Your instructions:
Take the records below and print them verbatim up to and including the line that carries "Coolrain | PAYROLL: 745520 -> 745519".

Revision tracking records:
────────────────────
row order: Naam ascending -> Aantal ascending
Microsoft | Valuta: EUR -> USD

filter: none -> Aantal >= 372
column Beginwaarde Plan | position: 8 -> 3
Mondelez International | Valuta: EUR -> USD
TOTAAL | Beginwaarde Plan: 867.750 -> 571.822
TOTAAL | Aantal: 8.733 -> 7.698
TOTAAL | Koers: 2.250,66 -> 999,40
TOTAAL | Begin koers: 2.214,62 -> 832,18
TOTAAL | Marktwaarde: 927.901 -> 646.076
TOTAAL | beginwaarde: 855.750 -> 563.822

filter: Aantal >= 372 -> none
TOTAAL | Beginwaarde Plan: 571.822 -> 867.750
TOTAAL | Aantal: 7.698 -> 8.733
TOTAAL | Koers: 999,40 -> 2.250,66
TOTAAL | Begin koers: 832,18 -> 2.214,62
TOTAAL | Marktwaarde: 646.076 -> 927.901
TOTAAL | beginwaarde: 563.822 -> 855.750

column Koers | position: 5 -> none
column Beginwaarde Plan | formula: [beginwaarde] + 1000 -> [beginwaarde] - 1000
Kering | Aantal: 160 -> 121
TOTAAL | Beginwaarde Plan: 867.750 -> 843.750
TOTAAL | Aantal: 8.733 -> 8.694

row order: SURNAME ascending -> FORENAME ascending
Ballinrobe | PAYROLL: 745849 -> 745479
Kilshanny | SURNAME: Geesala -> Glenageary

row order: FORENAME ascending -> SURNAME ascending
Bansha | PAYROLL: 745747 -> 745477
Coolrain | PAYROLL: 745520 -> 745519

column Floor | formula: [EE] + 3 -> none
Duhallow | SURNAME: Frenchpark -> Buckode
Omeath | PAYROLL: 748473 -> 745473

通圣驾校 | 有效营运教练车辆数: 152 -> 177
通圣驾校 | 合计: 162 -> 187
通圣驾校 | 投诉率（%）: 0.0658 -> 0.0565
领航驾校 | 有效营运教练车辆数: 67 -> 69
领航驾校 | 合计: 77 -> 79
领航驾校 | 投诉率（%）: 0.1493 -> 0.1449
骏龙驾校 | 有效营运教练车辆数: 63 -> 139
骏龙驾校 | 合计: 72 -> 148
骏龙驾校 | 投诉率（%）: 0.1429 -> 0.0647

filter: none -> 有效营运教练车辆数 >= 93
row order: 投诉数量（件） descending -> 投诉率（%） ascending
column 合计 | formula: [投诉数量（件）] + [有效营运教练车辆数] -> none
────────────────────
Problem solution:
row order: Naam ascending -> Aantal ascending
Microsoft | Valuta: EUR -> USD

filter: none -> Aantal >= 372
column Beginwaarde Plan | position: 8 -> 3
Mondelez International | Valuta: EUR -> USD
TOTAAL | Beginwaarde Plan: 867.750 -> 571.822
TOTAAL | Aantal: 8.733 -> 7.698
TOTAAL | Koers: 2.250,66 -> 999,40
TOTAAL | Begin koers: 2.214,62 -> 832,18
TOTAAL | Marktwaarde: 927.901 -> 646.076
TOTAAL | beginwaarde: 855.750 -> 563.822

filter: Aantal >= 372 -> none
TOTAAL | Beginwaarde Plan: 571.822 -> 867.750
TOTAAL | Aantal: 7.698 -> 8.733
TOTAAL | Koers: 999,40 -> 2.250,66
TOTAAL | Begin koers: 832,18 -> 2.214,62
TOTAAL | Marktwaarde: 646.076 -> 927.901
TOTAAL | beginwaarde: 563.822 -> 855.750

column Koers | position: 5 -> none
column Beginwaarde Plan | formula: [beginwaarde] + 1000 -> [beginwaarde] - 1000
Kering | Aantal: 160 -> 121
TOTAAL | Beginwaarde Plan: 867.750 -> 843.750
TOTAAL | Aantal: 8.733 -> 8.694

row order: SURNAME ascending -> FORENAME ascending
Ballinrobe | PAYROLL: 745849 -> 745479
Kilshanny | SURNAME: Geesala -> Glenageary

row order: FORENAME ascending -> SURNAME ascending
Bansha | PAYROLL: 745747 -> 745477
Coolrain | PAYROLL: 745520 -> 745519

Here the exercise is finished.